Data entries:
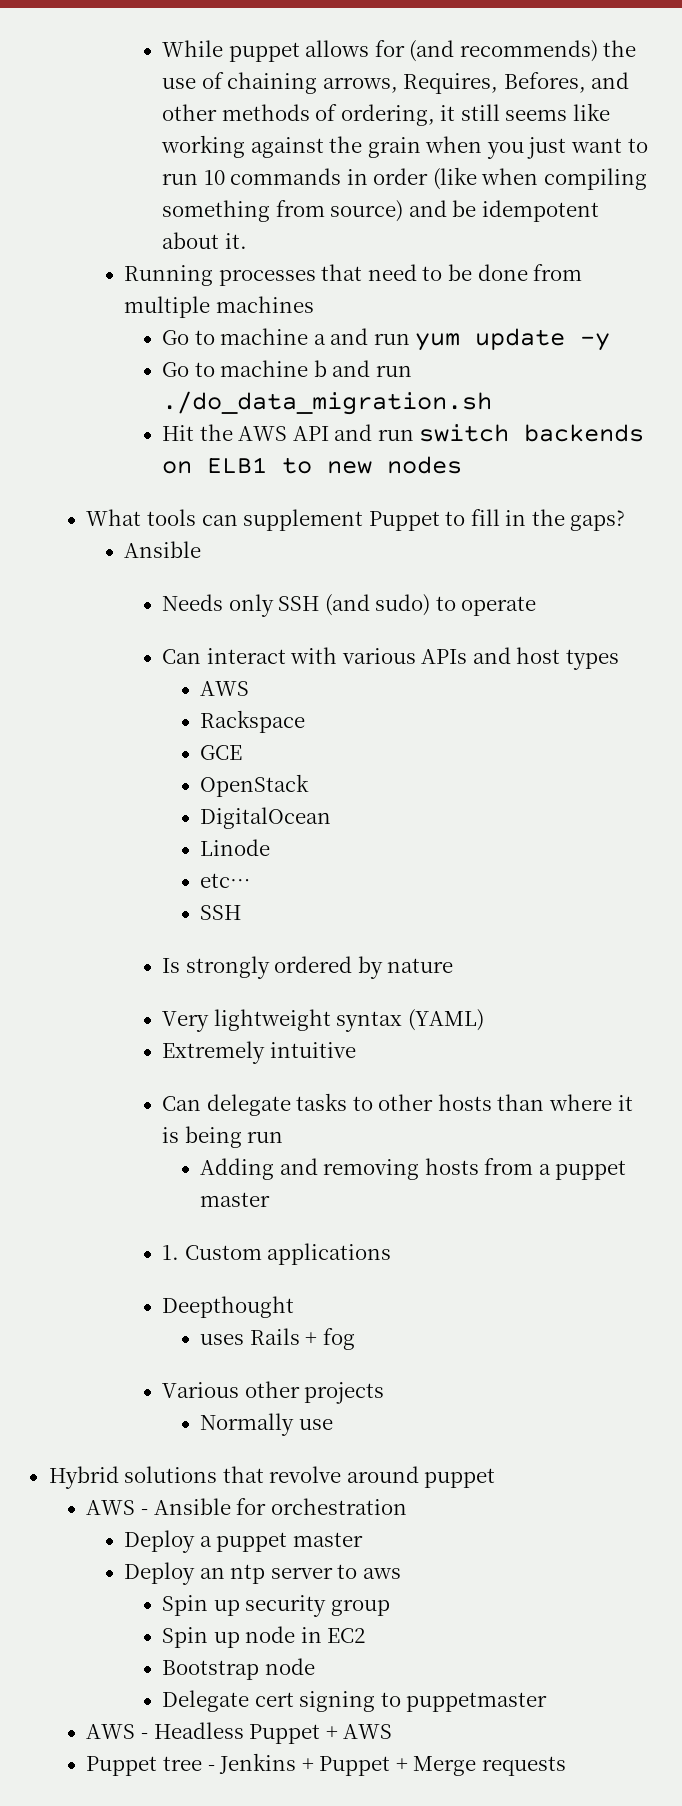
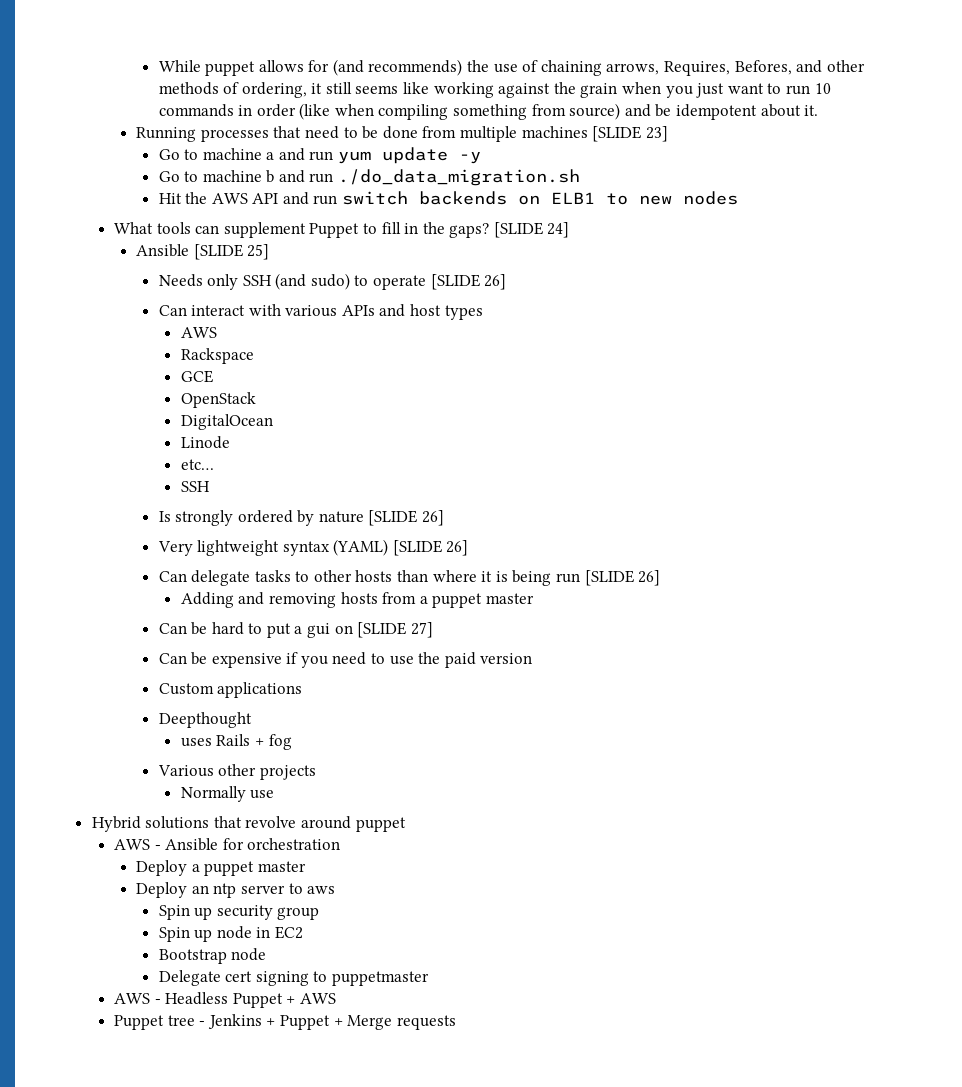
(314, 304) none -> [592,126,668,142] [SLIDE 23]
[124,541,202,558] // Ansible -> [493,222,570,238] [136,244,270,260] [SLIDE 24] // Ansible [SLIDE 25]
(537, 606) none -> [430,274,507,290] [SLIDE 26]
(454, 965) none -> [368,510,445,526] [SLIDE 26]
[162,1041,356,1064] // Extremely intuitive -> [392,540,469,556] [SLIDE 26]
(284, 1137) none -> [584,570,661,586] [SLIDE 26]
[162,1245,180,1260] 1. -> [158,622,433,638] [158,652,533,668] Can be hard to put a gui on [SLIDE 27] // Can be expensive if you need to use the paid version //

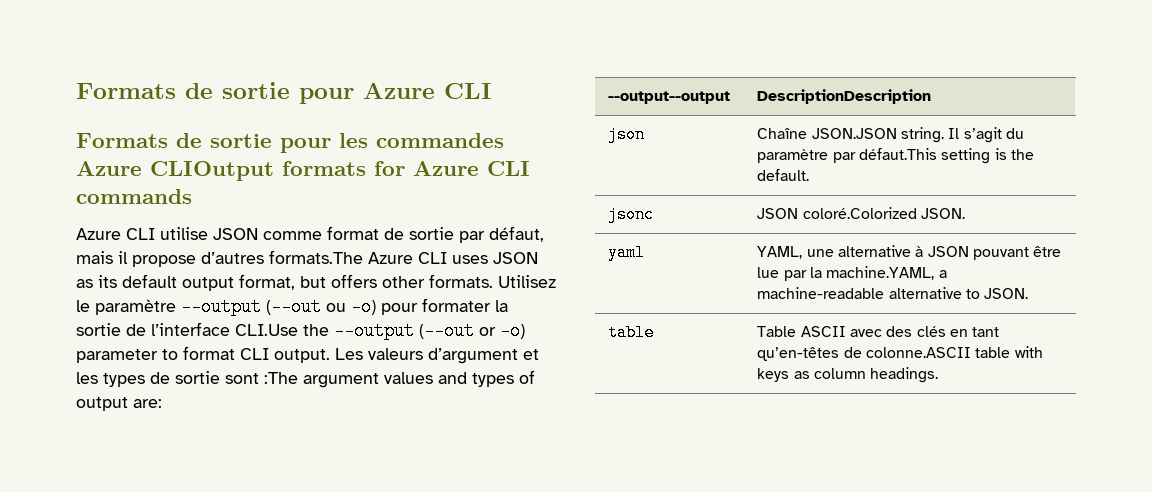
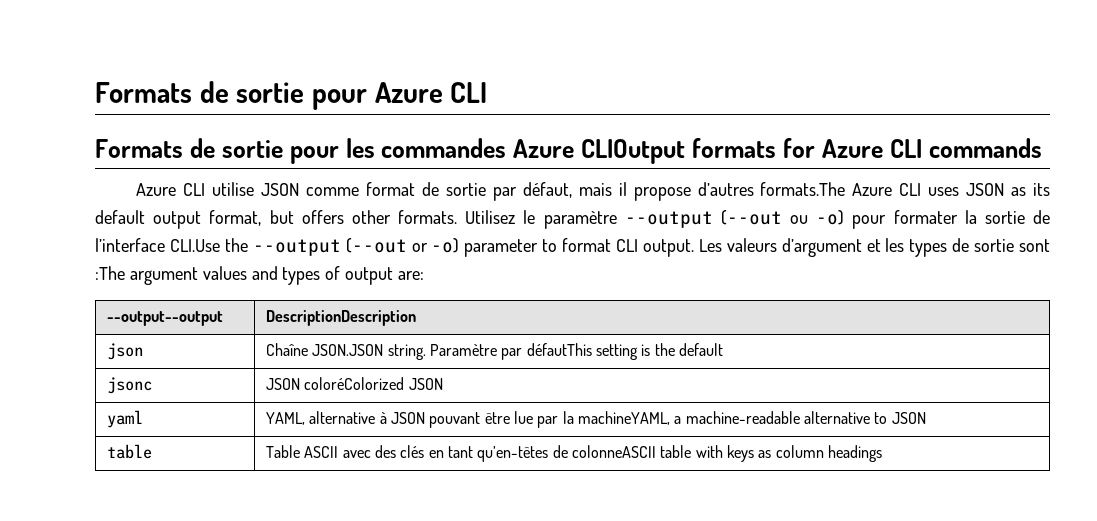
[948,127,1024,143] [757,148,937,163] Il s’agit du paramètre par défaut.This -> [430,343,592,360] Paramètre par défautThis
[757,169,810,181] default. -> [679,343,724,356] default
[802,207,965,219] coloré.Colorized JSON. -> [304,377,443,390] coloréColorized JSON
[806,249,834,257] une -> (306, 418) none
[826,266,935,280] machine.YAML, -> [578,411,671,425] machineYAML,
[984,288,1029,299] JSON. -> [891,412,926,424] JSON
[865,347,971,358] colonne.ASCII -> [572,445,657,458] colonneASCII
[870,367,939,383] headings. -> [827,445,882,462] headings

Task goal: Look above for the line with "(537, 606) none" and the line with "(284, 1137) none". Write out those two lines and all the lines between them, exactly, and no others.

Answer box:
(537, 606) none -> [430,274,507,290] [SLIDE 26]
(454, 965) none -> [368,510,445,526] [SLIDE 26]
[162,1041,356,1064] // Extremely intuitive -> [392,540,469,556] [SLIDE 26]
(284, 1137) none -> [584,570,661,586] [SLIDE 26]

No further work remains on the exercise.